Desclaimer        : This story is originally mine. This is only a FICTION, my IMAGINATION and the character is not real. Enjoy reading!


                Waktu makan siang tiba. Jihyun dengan nampan berisi makanan yang sudah ia pesan di cafeteria kantor berjalan dengan malas menuju meja. Ketika nampan itu sudah bertengger manis disana, Jihyun justru hanya diam tanpa menyentuhnya sama sekali. Sepertinya keputusan rapat pagi tadi membuat yeoja itu tiba-tiba kehilangan selera makannya.
                “Aigoo… nasi itu jadi menangis karena kau tidak menghiraukannya.” Sebuah suara terdengar dari arah belakang Jihyun. Begitu ia mendongak, orang yang baru saja berbicara sudah berputar kemudian duduk di seberang mejanya sambil meletakkan nampan yang sama seperti milik Jihyun.
                “Gwenchanha…” jawab Minhyun mengetahui hal yang Jihyun pikirkan. “Ini adalah pengalaman yang baik untukmu. Lagipula kau tidak sendirian bukan? Aku akan pergi bersamamu.”
                Iya-iya Jihyun tahu itu. Seniornya yang baik ini dengan senang hati menemani Jihyun yang ditunjuk sebagai perwakilan tim creative untuk ikut shooting variety show yang tengah mereka kerjakan. Tapi masalahnya adalah tempat shooting yang dipakai kali ini cukup jauh. Dan bahkan Jihyun tidak yakin apakah dia bisa menemukan sinyal provider disana.
                Gunung Naejangsan. Gunung yang terletak di perbatasan Provinsi Jeolla di barat daya Korea Selatan ini memiliki jarak tempuh 3 jam dari Seoul. Rencananya shooting akan dilakukan di taman nasional Naejangsan, dimana untuk sampai kesana pengunjung harus mendaki selama 2 jam.
                Huh… hanya membayangkannya saja membuat kepala Jihyun mendadak pusing.
                Biasanya Jihyun bersama rekan satu timnya mendiskusikan konten kemudian creative director akan menunjuk beberapa orang yang pergi bersamanya untuk mengikuti acara. Dan kali ini Jihyun adalah satu diantaranya.
                “Kau bilang kau suka berpetualang.” Ucap Minhyun mengingat sesuatu yang pernah Jihyun ucapkan padanya. “Bukankah kali ini kesempatan yang bagus?”
                “Itu memang benar Sunbae–“
                “Oppa.”
                “Ah Oppa.” Ralat Jihyun masih sering kelupaan memanggil Minhyun dengan sebutan sunbae. “Tapi aku tidak yakin bisa mendaki selama itu, lagipula baru 2 bulan aku bekerja di tempat ini.

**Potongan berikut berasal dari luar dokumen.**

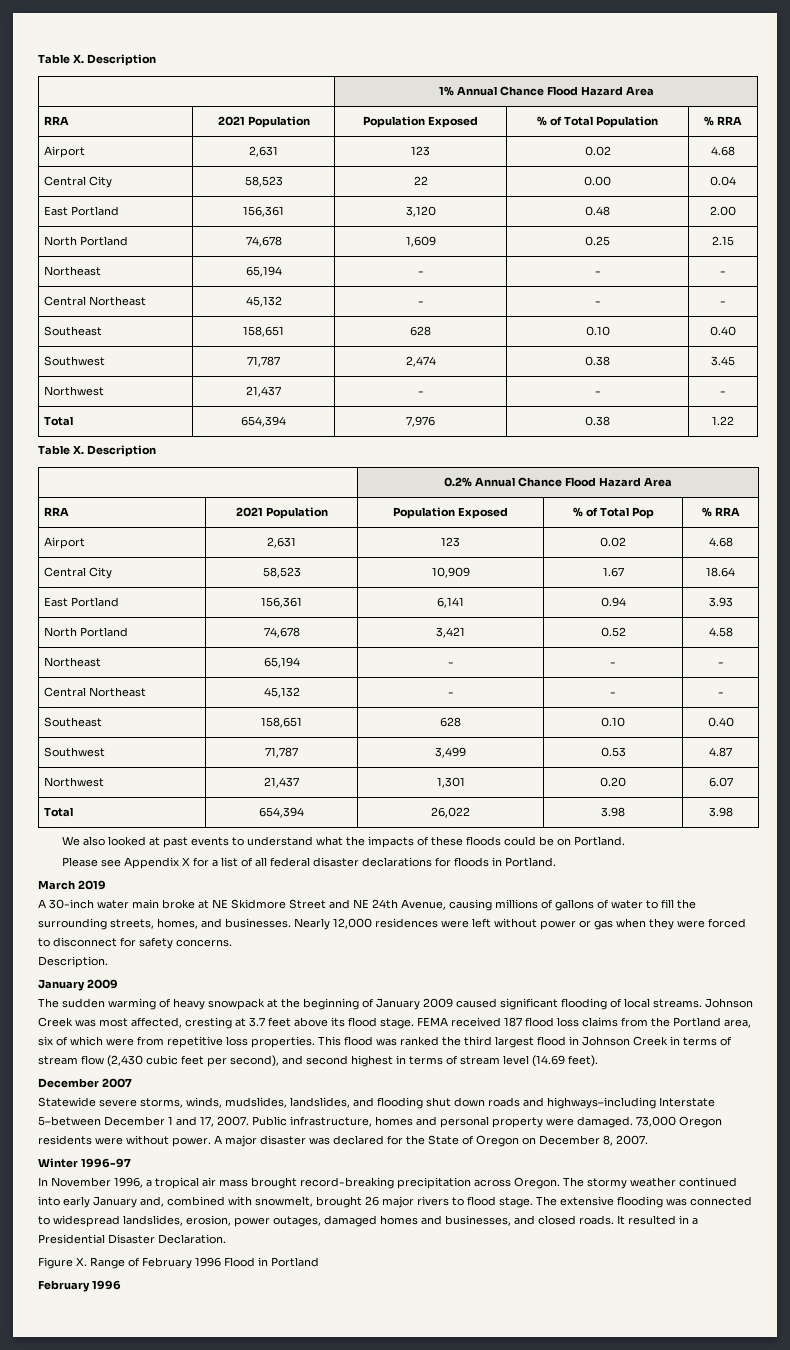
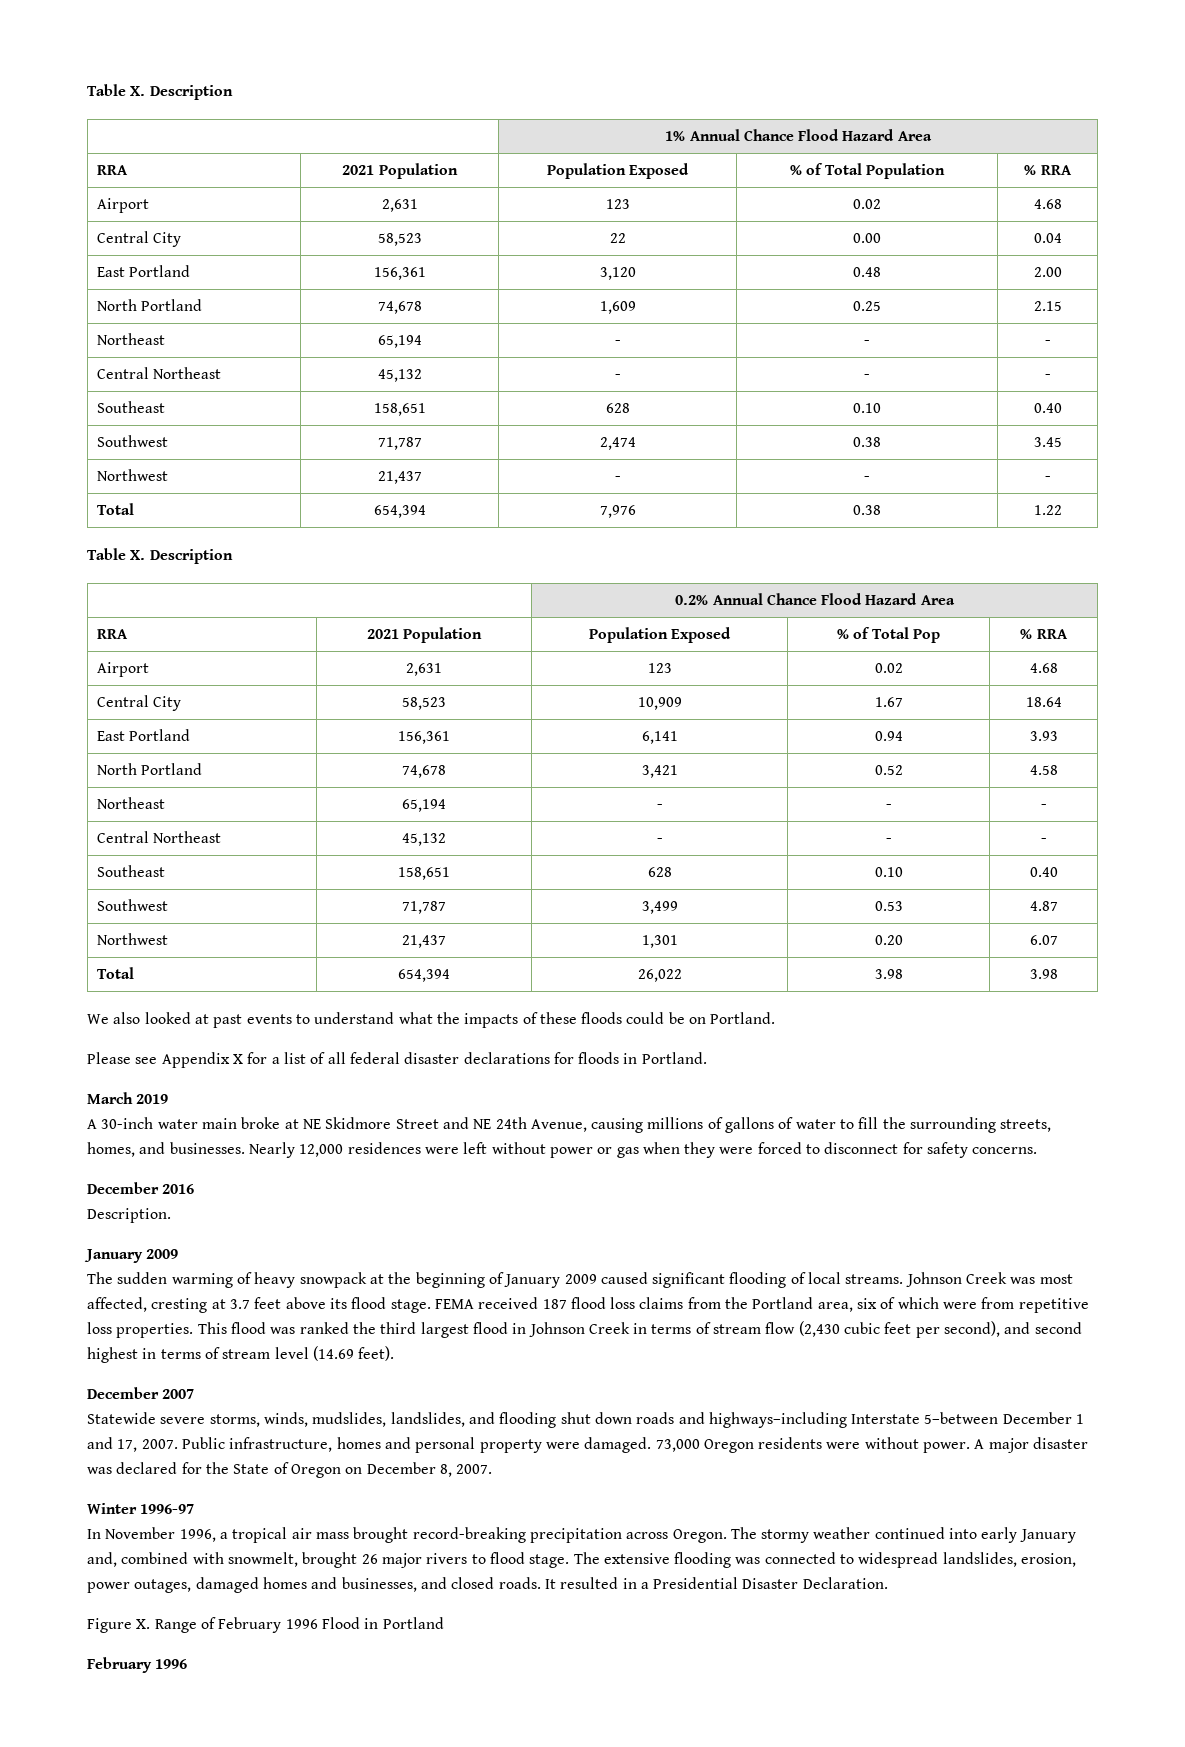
+ December 2016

Bagaimana jika aku membuat kesalahan dan merepotkan semua orang?”
                “Aigoo~” Minhyun menyentuh ujung kepala Jihyun lembut. “Baru kali ini aku melihatmu pesimis seperti sekarang.”
                Itu benar. Jihyun selalu berfikiran positif dan sangat menyukai tantangan. Semakin sulit ia mendapatkan masalah, maka yeoja itu justru lebih antusias untuk menganalisa kesalahan dan memulainya dari awal. Kinerja Jihyun sangat bagus selama ini, mungkin karena itu creative director memilihnya untuk ikut.

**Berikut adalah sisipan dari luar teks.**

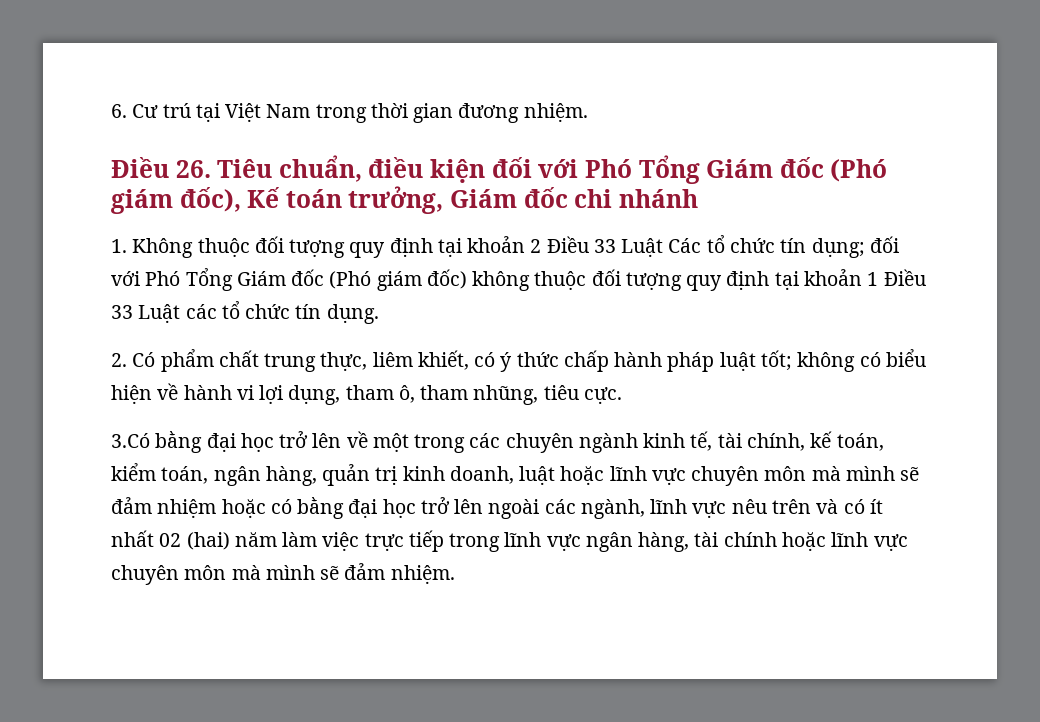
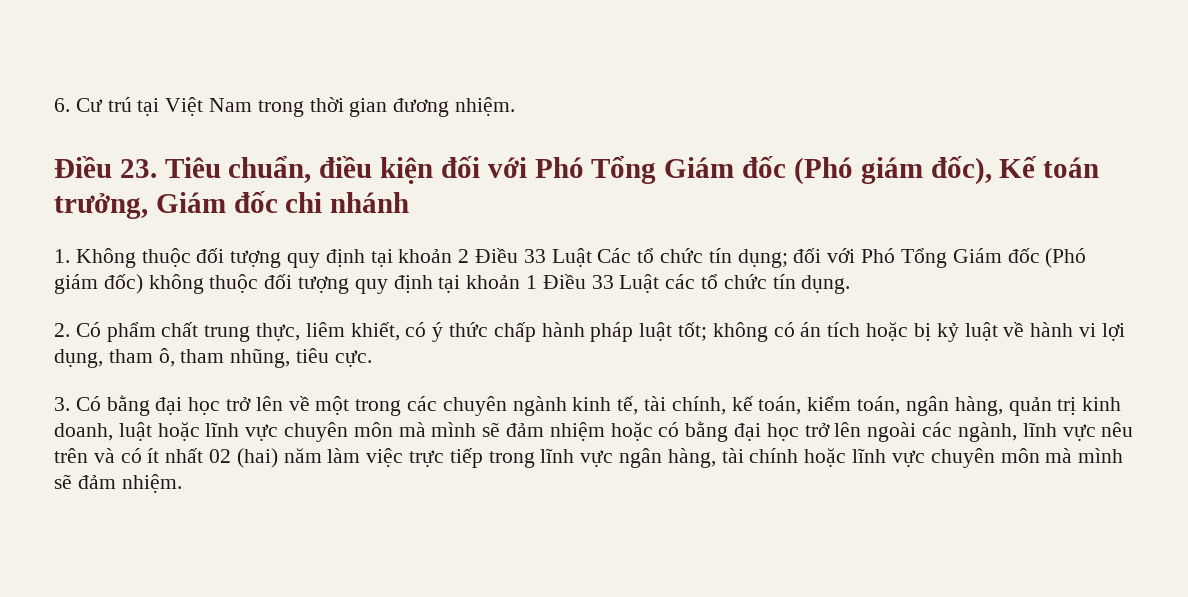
- Điều 26. Tiêu chuẩn, điều kiện đối với Phó Tổng Giám đốc (Phó giám đốc), Kế toán trưởng, Giám đốc chi nhánh
+ Điều 23. Tiêu chuẩn, điều kiện đối với Phó Tổng Giám đốc (Phó giám đốc), Kế toán trưởng, Giám đốc chi nhánh
- 2. Có phẩm chất trung thực, liêm khiết, có ý thức chấp hành pháp luật tốt; không có biểu hiện về hành vi lợi dụng, tham ô, tham nhũng, tiêu cực.
+ 2. Có phẩm chất trung thực, liêm khiết, có ý thức chấp hành pháp luật tốt; không có án tích hoặc bị kỷ luật về hành vi lợi dụng, tham ô, tham nhũng, tiêu cực.
- 3.Có bằng đại học trở lên về một trong các chuyên ngành kinh tế, tài chính, kế toán, kiểm toán, ngân hàng, quản trị kinh doanh, luật hoặc lĩnh vực chuyên môn mà mình sẽ đảm nhiệm hoặc có bằng đại học trở lên ngoài các ngành, lĩnh vực nêu trên và có ít nhất 02 (hai) năm làm việc trực tiếp trong lĩnh vực ngân hàng, tài chính hoặc lĩnh vực chuyên môn mà mình sẽ đảm nhiệm.
+ 3. Có bằng đại học trở lên về một trong các chuyên ngành kinh tế, tài chính, kế toán, kiểm toán, ngân hàng, quản trị kinh doanh, luật hoặc lĩnh vực chuyên môn mà mình sẽ đảm nhiệm hoặc có bằng đại học trở lên ngoài các ngành, lĩnh vực nêu trên và có ít nhất 02 (hai) năm làm việc trực tiếp trong lĩnh vực ngân hàng, tài chính hoặc lĩnh vực chuyên môn mà mình sẽ đảm nhiệm.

                Tapi kali ini entah kenapa perasaan Jihyun tidak enak. Ia pikir kekhawatiran yang ia miliki sekarang jauh lebih besar daripada rasa optimis yang ia miliki sebelumnya.
                Entahlah…
***
                Pukul tujuh malam lebih tiga puluh lima menit. Jihyun baru saja menempelkan ibu jarinya pada mesin absen sebelum kemudian keluar dari gedung tempat ia bekerja. Yeoja itu sedikit memijit bahu dengan tangan kanannya karena sejak tadi ada begitu banyak project yang harus ia selesaikan sampai-sampai Jihyun sama sekali tidak meningalkan meja kerjanya selepas makan siang.
                “Nuna~”
                Sebuah suara menghentikan Jihyun sesaat sebelum ia melangkahkan kaki menuju trotoar. Meski sudah menoleh dan melihat siapa yang tengah memanggilnya, yeoja itu masih harus menajamkan matanya karena tidak percaya dengan apa yang tengah ia temukan disana.
                “K-kau?”
                Seorang namja dengan senyum hangat. Tidak mungkin Jihyun tidak mengenalinya. Namun kali ini ia tampak berbeda dengan kaos hitam berlapis off-white half wash denim jaket yang sedikit longgar. Rambutnya yang terbiasa di belah pinggir terlihat jauh lebih fresh dengan warna dark-brown dan poni yang sedikit ‘messy’.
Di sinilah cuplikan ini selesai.